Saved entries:
○ ○ ○ ○ ○
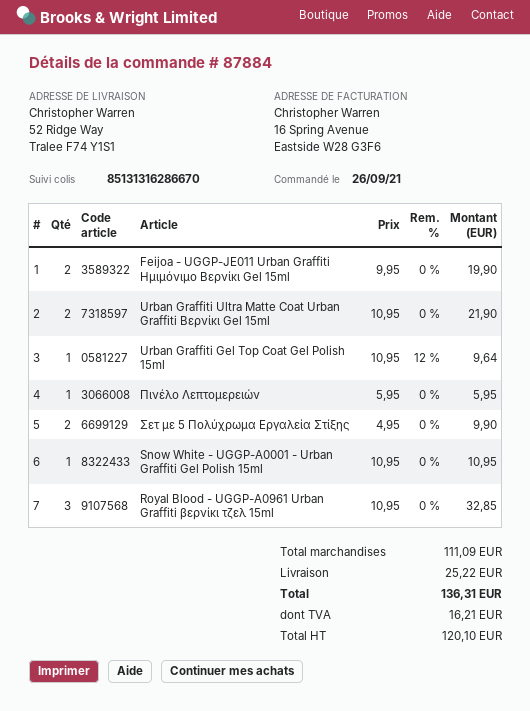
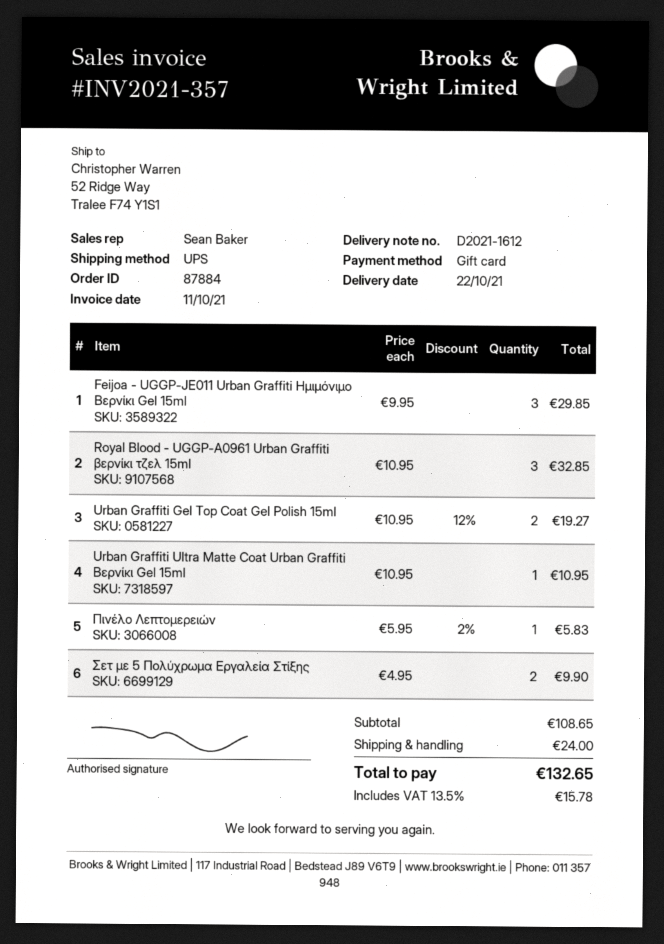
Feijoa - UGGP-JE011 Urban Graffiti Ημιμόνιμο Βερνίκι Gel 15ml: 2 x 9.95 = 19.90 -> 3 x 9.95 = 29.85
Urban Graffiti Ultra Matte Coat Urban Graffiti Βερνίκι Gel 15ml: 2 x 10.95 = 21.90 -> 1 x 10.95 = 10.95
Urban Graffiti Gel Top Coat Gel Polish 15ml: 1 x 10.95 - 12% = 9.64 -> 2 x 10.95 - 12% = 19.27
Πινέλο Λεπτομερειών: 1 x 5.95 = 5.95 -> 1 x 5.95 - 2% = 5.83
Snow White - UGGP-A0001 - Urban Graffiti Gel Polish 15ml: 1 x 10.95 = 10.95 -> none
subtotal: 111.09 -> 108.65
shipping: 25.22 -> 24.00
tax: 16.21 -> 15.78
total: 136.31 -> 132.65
○ ○ ○ ○ ○
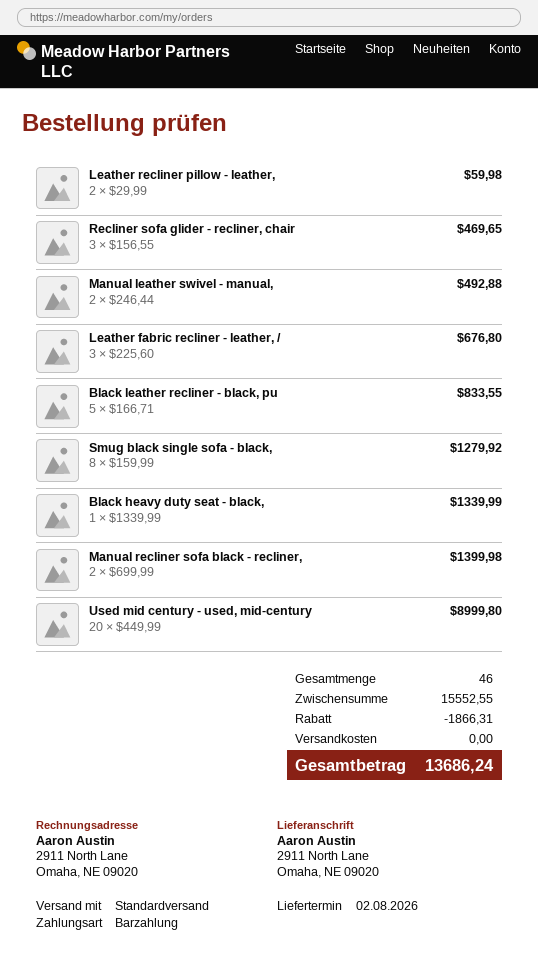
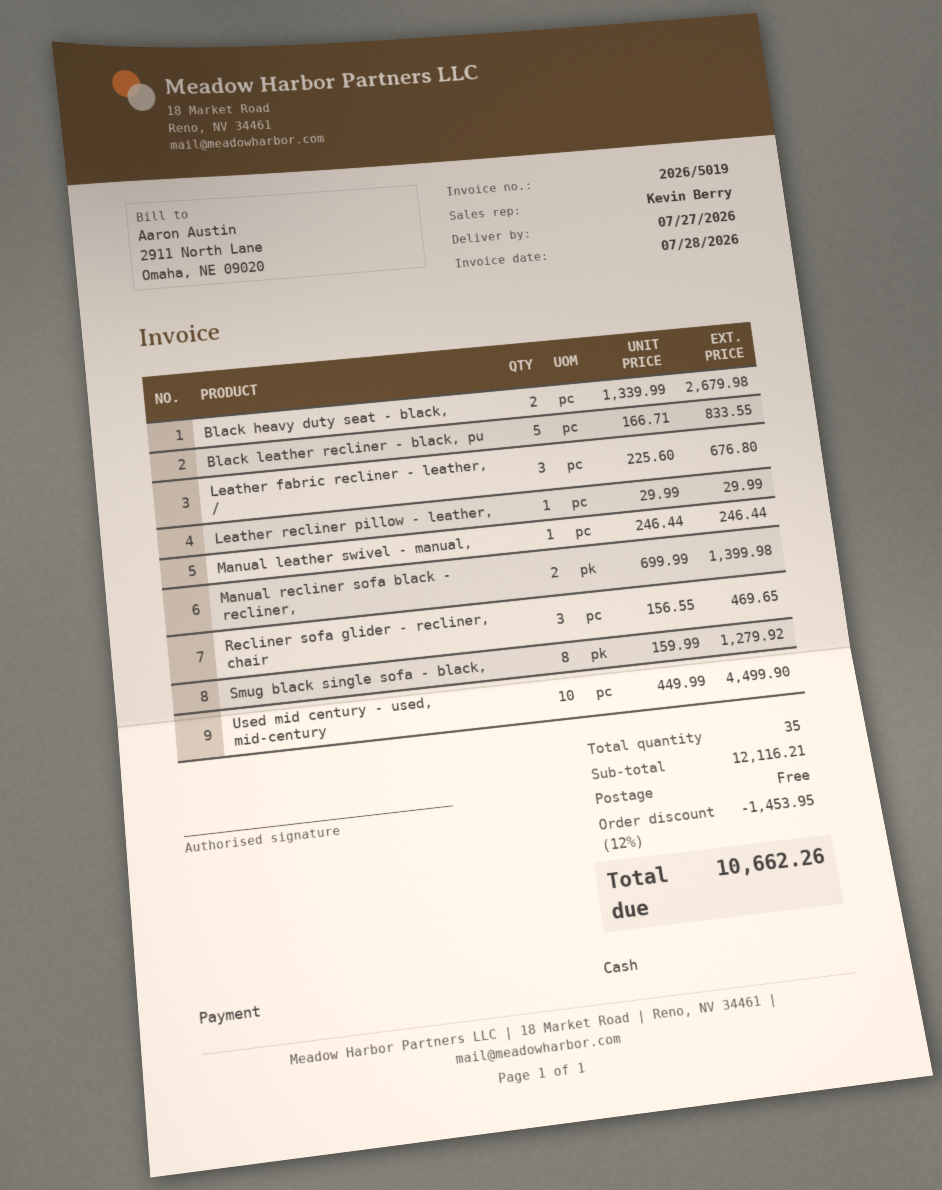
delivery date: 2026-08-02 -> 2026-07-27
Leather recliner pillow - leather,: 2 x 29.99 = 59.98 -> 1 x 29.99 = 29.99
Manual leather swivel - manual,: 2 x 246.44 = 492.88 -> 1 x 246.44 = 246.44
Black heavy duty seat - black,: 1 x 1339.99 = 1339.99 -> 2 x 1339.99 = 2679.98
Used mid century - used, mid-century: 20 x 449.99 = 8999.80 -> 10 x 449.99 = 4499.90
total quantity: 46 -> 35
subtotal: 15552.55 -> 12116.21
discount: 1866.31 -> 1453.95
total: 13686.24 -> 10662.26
○ ○ ○ ○ ○
EXERCISE AIM —
Please transcribe exactly the lines above from the line that has "Feijoa - UGGP-JE011" up to and including the line that has "total: 136.31 -> 132.65"; no other line belongs in the answer.

EXERCISE RESPONSE —
Feijoa - UGGP-JE011 Urban Graffiti Ημιμόνιμο Βερνίκι Gel 15ml: 2 x 9.95 = 19.90 -> 3 x 9.95 = 29.85
Urban Graffiti Ultra Matte Coat Urban Graffiti Βερνίκι Gel 15ml: 2 x 10.95 = 21.90 -> 1 x 10.95 = 10.95
Urban Graffiti Gel Top Coat Gel Polish 15ml: 1 x 10.95 - 12% = 9.64 -> 2 x 10.95 - 12% = 19.27
Πινέλο Λεπτομερειών: 1 x 5.95 = 5.95 -> 1 x 5.95 - 2% = 5.83
Snow White - UGGP-A0001 - Urban Graffiti Gel Polish 15ml: 1 x 10.95 = 10.95 -> none
subtotal: 111.09 -> 108.65
shipping: 25.22 -> 24.00
tax: 16.21 -> 15.78
total: 136.31 -> 132.65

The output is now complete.